● Directions for this task: If a line in the records contains the string "span", show that line.

● Records supplied:
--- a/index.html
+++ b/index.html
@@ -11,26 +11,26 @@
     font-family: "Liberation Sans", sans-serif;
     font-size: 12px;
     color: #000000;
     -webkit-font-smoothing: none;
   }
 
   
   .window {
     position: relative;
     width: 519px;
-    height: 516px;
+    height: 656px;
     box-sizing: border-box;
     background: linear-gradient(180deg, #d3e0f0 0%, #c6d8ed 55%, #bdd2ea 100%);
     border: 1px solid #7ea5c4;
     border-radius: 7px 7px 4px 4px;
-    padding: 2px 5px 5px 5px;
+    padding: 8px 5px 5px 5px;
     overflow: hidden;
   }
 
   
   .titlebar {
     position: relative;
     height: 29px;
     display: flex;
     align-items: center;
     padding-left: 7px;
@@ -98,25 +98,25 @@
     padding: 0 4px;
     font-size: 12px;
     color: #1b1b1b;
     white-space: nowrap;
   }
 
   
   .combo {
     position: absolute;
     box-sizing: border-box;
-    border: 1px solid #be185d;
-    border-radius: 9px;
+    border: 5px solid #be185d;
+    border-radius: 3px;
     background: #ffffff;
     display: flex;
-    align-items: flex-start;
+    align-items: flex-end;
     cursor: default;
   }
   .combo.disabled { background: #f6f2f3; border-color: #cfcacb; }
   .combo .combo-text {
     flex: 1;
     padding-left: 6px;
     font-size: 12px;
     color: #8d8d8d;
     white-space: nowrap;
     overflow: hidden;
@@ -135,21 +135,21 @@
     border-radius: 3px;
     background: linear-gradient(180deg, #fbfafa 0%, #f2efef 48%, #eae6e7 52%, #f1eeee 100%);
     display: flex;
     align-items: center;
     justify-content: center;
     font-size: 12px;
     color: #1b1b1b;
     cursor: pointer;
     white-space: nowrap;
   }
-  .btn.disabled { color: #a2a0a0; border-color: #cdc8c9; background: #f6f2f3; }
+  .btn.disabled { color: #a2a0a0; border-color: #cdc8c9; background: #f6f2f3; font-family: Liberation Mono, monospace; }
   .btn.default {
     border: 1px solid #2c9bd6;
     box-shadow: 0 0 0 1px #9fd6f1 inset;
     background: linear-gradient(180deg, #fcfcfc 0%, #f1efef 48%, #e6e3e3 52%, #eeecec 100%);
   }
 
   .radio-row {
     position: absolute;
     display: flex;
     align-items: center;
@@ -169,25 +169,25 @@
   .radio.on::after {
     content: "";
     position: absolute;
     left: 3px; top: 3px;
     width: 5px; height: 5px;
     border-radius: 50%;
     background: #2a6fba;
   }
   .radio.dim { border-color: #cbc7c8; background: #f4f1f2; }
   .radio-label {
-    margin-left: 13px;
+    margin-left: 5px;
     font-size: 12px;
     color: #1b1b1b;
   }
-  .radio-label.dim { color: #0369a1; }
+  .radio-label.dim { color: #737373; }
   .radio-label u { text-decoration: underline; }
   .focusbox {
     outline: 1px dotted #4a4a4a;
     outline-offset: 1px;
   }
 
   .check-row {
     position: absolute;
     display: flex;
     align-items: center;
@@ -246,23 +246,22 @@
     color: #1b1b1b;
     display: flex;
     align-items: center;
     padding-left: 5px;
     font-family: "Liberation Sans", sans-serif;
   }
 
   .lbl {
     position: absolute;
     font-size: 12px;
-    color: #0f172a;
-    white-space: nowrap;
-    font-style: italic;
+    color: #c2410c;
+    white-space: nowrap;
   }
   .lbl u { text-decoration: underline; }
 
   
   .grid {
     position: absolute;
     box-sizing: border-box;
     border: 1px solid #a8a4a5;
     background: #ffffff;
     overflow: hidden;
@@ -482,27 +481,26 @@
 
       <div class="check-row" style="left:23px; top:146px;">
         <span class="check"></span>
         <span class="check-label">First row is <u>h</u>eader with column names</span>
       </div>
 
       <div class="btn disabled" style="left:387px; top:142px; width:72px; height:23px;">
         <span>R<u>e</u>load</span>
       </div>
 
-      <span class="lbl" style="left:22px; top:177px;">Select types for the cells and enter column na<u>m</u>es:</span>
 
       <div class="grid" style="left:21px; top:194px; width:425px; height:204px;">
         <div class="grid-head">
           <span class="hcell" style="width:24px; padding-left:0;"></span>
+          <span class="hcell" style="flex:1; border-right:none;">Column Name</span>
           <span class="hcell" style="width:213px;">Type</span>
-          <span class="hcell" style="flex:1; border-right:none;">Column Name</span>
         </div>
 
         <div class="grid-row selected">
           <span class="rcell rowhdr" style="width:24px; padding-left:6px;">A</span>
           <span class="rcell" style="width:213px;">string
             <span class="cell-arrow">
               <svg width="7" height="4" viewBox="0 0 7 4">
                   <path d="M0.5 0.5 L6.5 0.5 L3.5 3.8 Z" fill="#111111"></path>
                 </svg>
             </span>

● Answer to this exercise:
         <span class="check"></span>
         <span class="check-label">First row is <u>h</u>eader with column names</span>
         <span>R<u>e</u>load</span>
-      <span class="lbl" style="left:22px; top:177px;">Select types for the cells and enter column na<u>m</u>es:</span>
           <span class="hcell" style="width:24px; padding-left:0;"></span>
+          <span class="hcell" style="flex:1; border-right:none;">Column Name</span>
           <span class="hcell" style="width:213px;">Type</span>
-          <span class="hcell" style="flex:1; border-right:none;">Column Name</span>
           <span class="rcell rowhdr" style="width:24px; padding-left:6px;">A</span>
           <span class="rcell" style="width:213px;">string
             <span class="cell-arrow">
             </span>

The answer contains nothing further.